Bruxism runs in my family. I tend to grind my teeth most nights.
It never used to be a big deal for me growing up, but now in my adult years, it’s causing all sorts of issues that closely resemble TMJ symptoms: stiff jaw, enlarged/inflamed cheekbones, temporal pain, hearing troubles etc.
If you want to try tracking your bruxism there are I a couple good apps out there (the one I use is called Do I grind (or snore)? I think)
The intensity of the grinding fluctuates, but I’ve got it pretty bad. I’ve never really been able to stop it for extended periods of time, but there are two things I’ve found to be more effective than anything else at stopping or at least severely reducing the intensity of the grinding:
I don’t get much sun, year round, to be honest. It’s a big issue. That being said, on the few days where I did get really high amount of sun exposures (meaning: a few hours outside, but without burning), I ended up no grinding my teeth very little if at all.

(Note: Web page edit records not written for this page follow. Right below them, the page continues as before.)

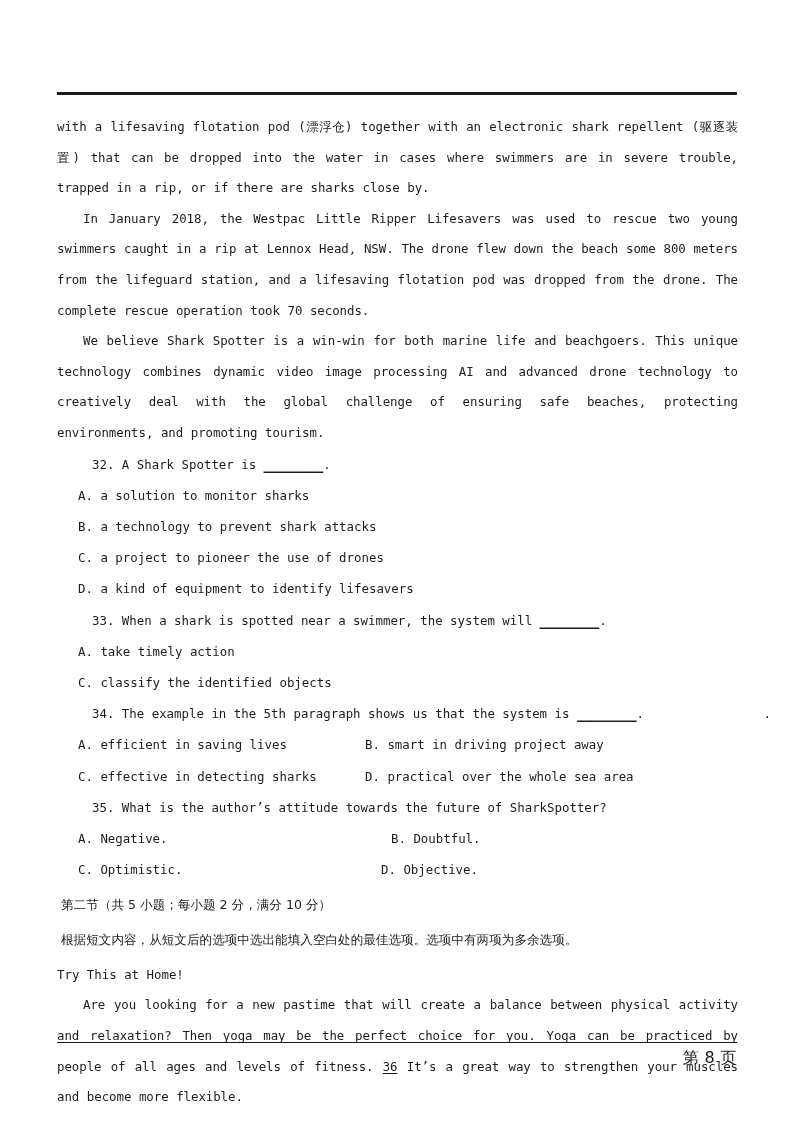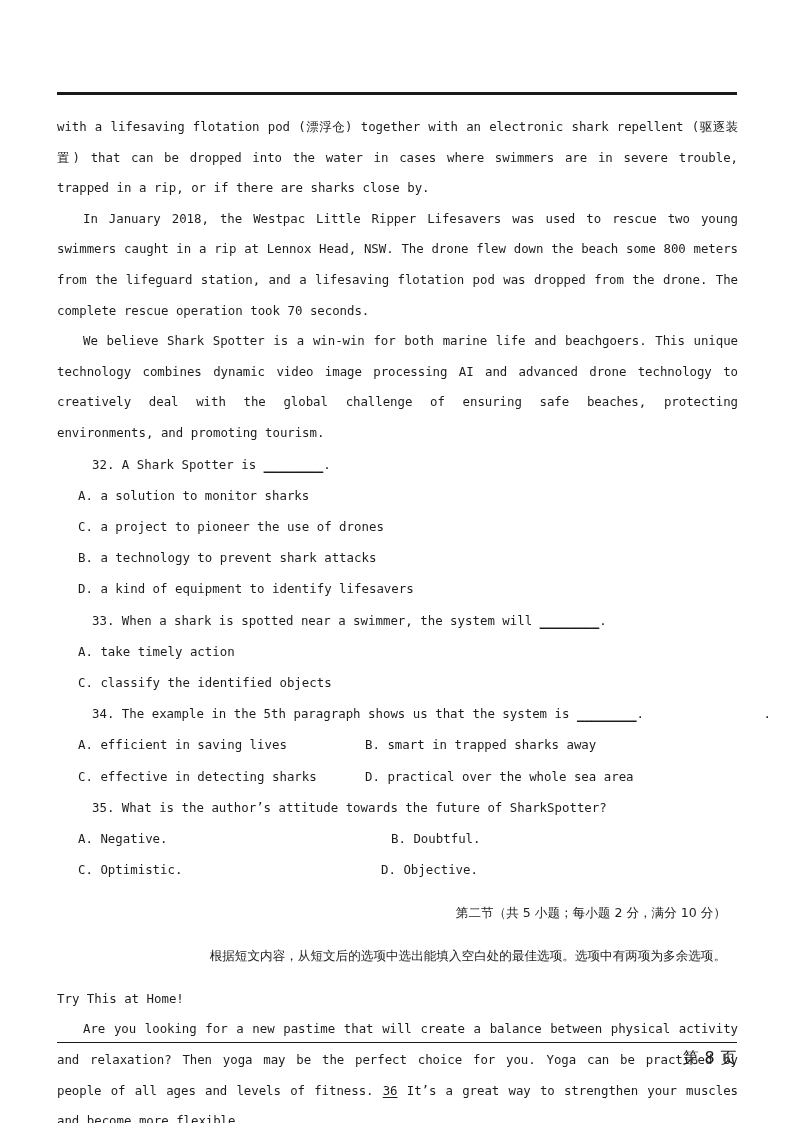"C. a project to pioneer" div.optline { order: before "B. a technology to prevent" -> after "B. a technology to prevent" }
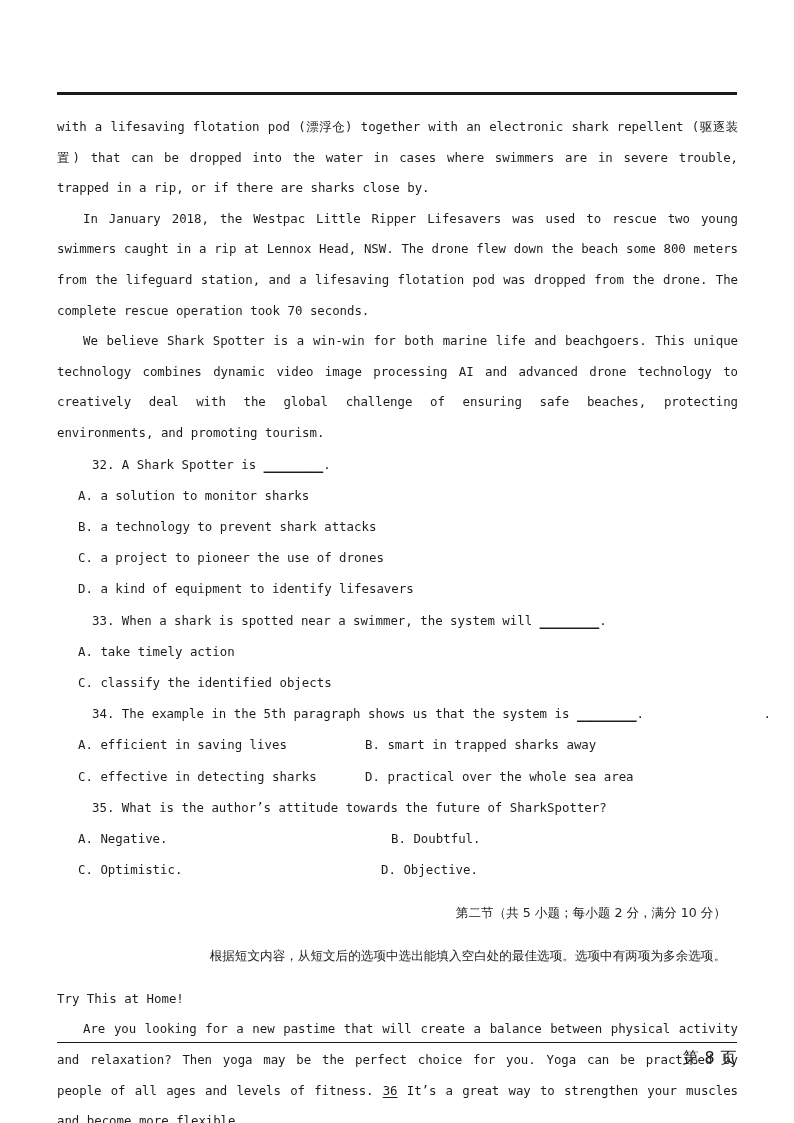"smart in trapped sharks away" span { text: trapped sharks -> driving project }
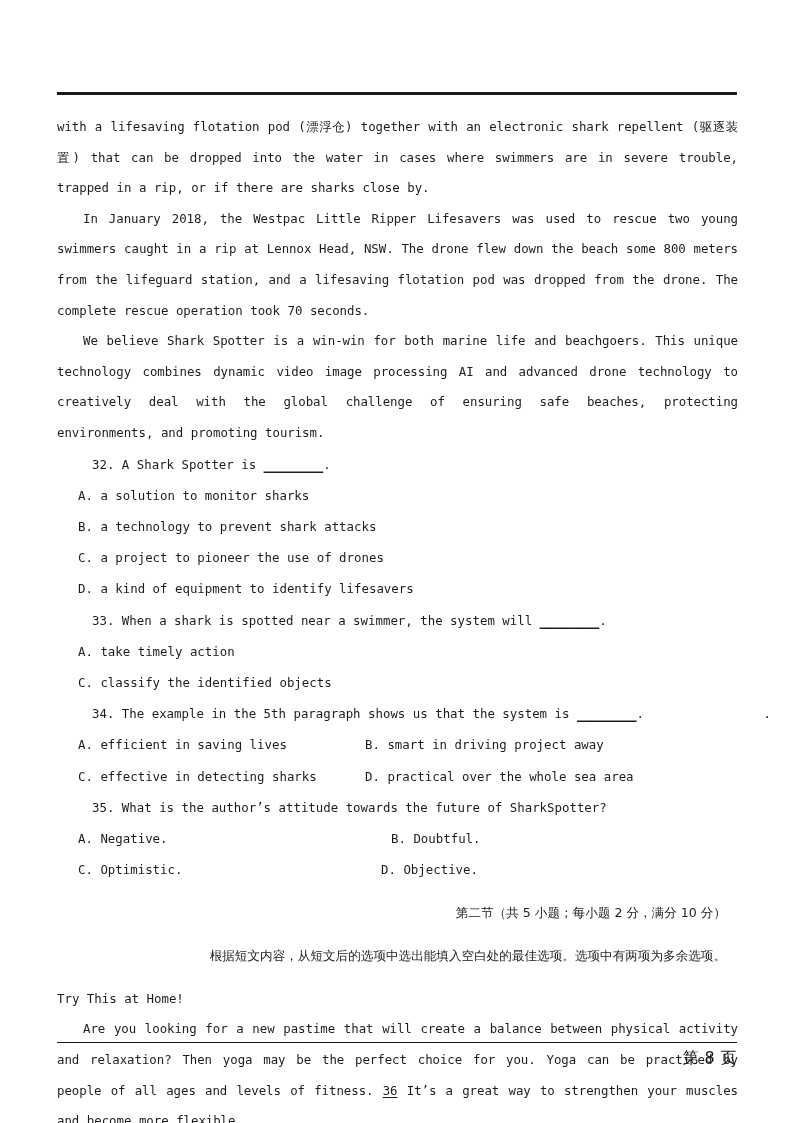"第二节（共 5 小题；每小题 2 分，满分" .sec-head { margin: 12px -> 4px; text-align: right -> none }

Magnesium, when taken in sufficient amounts (>500mg), seems to have a similar effect. I personally combine topical magnesium oil and tablets. This is not entirely surprising, as magnesium is a potent muscle relaxant, and probably helps prevent clenching. Any stress reducing activity should help really, but magnesium has been far more effective than let’s say meditation for my purposes. This is in my mind a treatment avenue worth exploring.
Edit: I think it makes sense to consider bruxism as an inherited physiological state (response) to some kind of stress (emotional, nutritional, environmental etc.). I think by making a sufficient effort to change the environment, it is possible to overcome the inherited tendencies. The problem is being consistent with it, to ensure lasting change.